= Ivo de Vento =

Ivo de Vento (c. 1544, in Antwerp – 3 September 1575, in Munich) was a Franco-Flemish composer, organist and Kapellmeister of the High Renaissance.

== Life ==
From numerous receipts sent to his father in Antwerp it is known that Ivo de Vento was present at the ducal court of Albert V in Munich around September 1556 or a little later, one of a number of boy singers recruited from the Spanish Netherlands, possibly chosen by Orlando di Lasso. He was employed under Hofkapellmeister Ludwig Daser until September 1559, when his voice broke and he was given a stipend to study in Venice. Presumably his teachers would have included Claudio Merulo, the organist at San Marco, and Annibale Padovano. Italian influence is evident in a 6-part Battaglia printed in a Venetian anthology of 1564. In 1563 he returned to Munich as organist, a post shared with two Italian colleagues in the newly expanded Hofkapelle now led by Orlando di Lasso. Vento was fostered by the famous composer, as shown by inclusion of his work in a collection of 6-part masses (1564/65) as well as the 1569 Madrigals and its 1575 sequel.

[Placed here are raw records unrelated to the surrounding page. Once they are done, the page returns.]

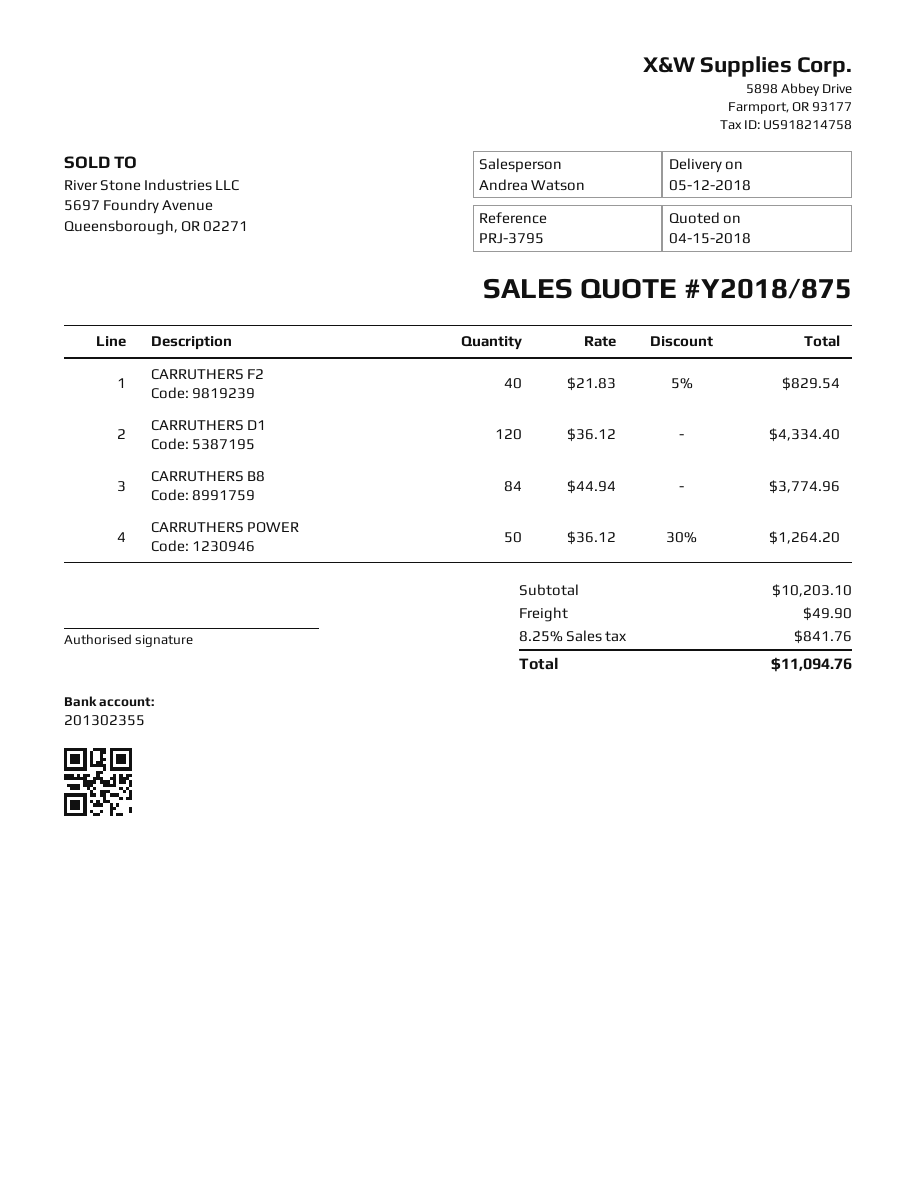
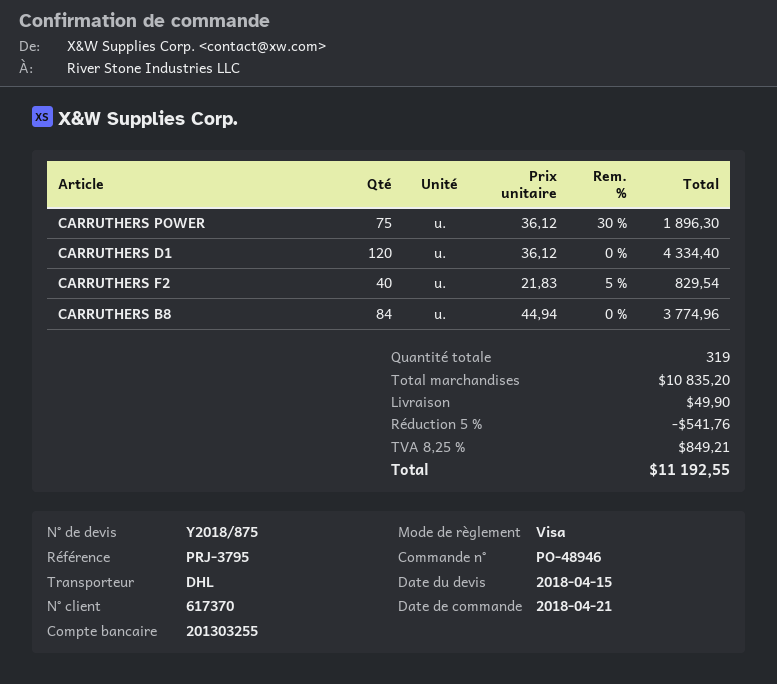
bank account: 201302355 -> 201303255
CARRUTHERS POWER: 50 x 36.12 - 30% = 1264.20 -> 75 x 36.12 - 30% = 1896.30
subtotal: 10203.10 -> 10835.20
discount: none -> 5% = 541.76
tax: 8.25% = 841.76 -> 8.25% = 849.21
total: 11094.76 -> 11192.55

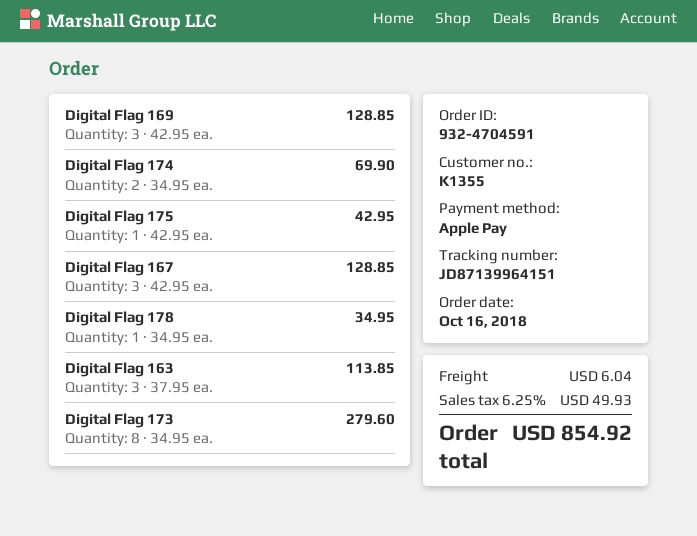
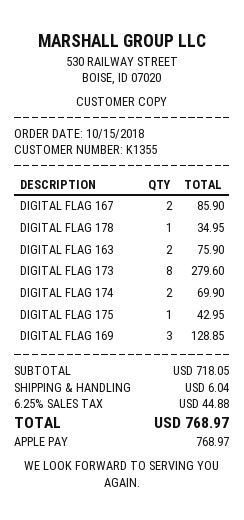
order date: 2018-10-16 -> 2018-10-15
Digital Flag 167: 3 for 128.85 -> 2 for 85.90
Digital Flag 163: 3 for 113.85 -> 2 for 75.90
tax: 6.25% = 49.93 -> 6.25% = 44.88
total: 854.92 -> 768.97

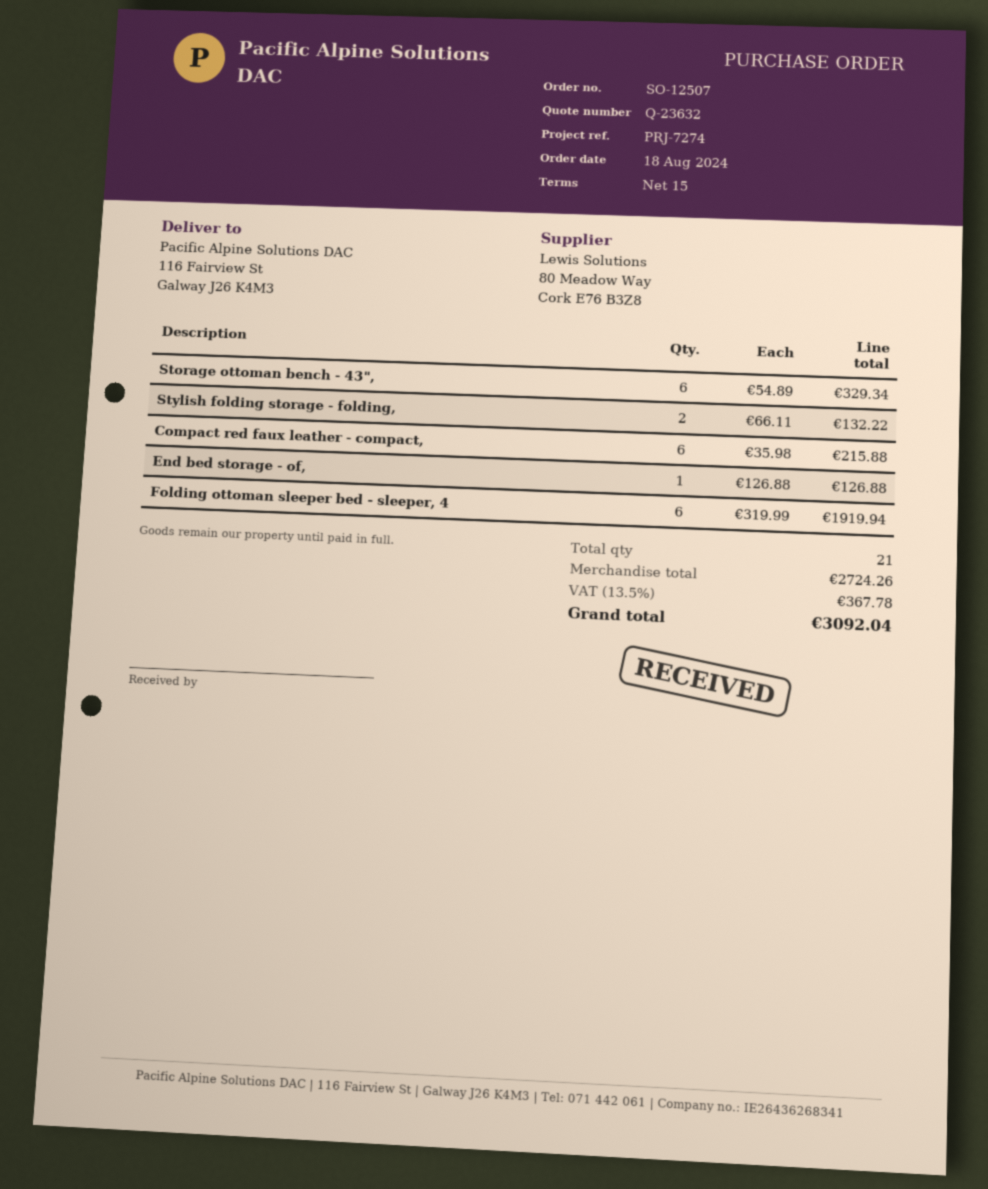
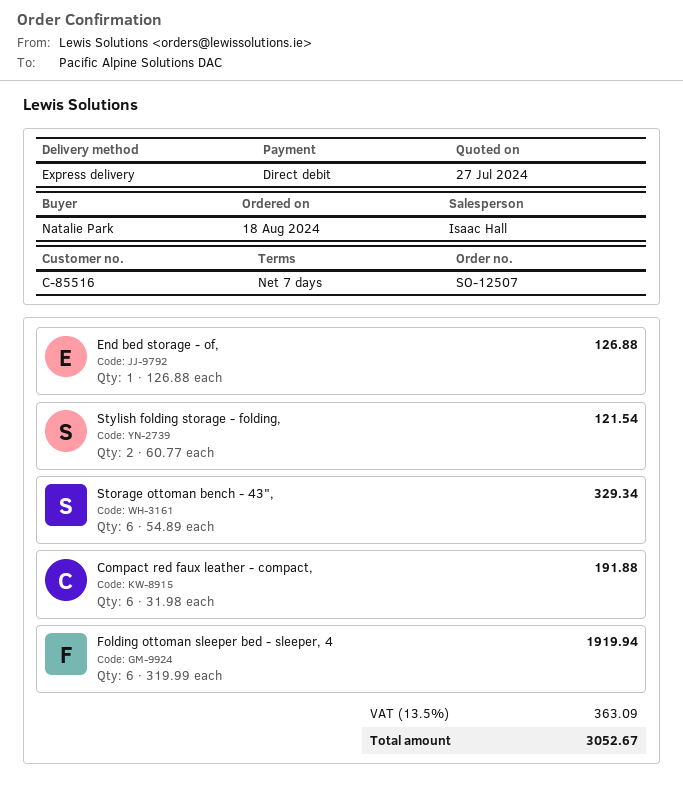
payment terms: 15 days -> 7 days
Stylish folding storage - folding,: 2 x 66.11 = 132.22 -> 2 x 60.77 = 121.54
Compact red faux leather - compact,: 6 x 35.98 = 215.88 -> 6 x 31.98 = 191.88
tax: 13.5% = 367.78 -> 13.5% = 363.09
total: 3092.04 -> 3052.67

In summer of 1568 the crown prince Wilhelm V, having married Renata of Lorraine, moved part of the court to Landshut and made Vento director of the affiliated kapelle. For unknown reasons this position was taken over a year later by Antonius Gosswin, Vento remaining as organist and director of the boys, among whom was Leonhard Lechner. Vento was back at the Munich court as organist at the start of 1570, months before the dissolution of the Landshut Kapelle. Though Lasso's letters give no evidence, Vento could have studied with him, since the masses found in mss of the 1560s and 70's show his influence, and a number of the 5-part Latinae cantiones (1570) are on texts also set by Lasso. Nevertheless, his style is not especially dependent on Lasso's. From 1569 on Vento was unusually productive, the Munich printer Adam Berg issuing 11 collections, including four volumes of motets and a Viersprachendruck, a title which alludes to Lasso's own four-language publication.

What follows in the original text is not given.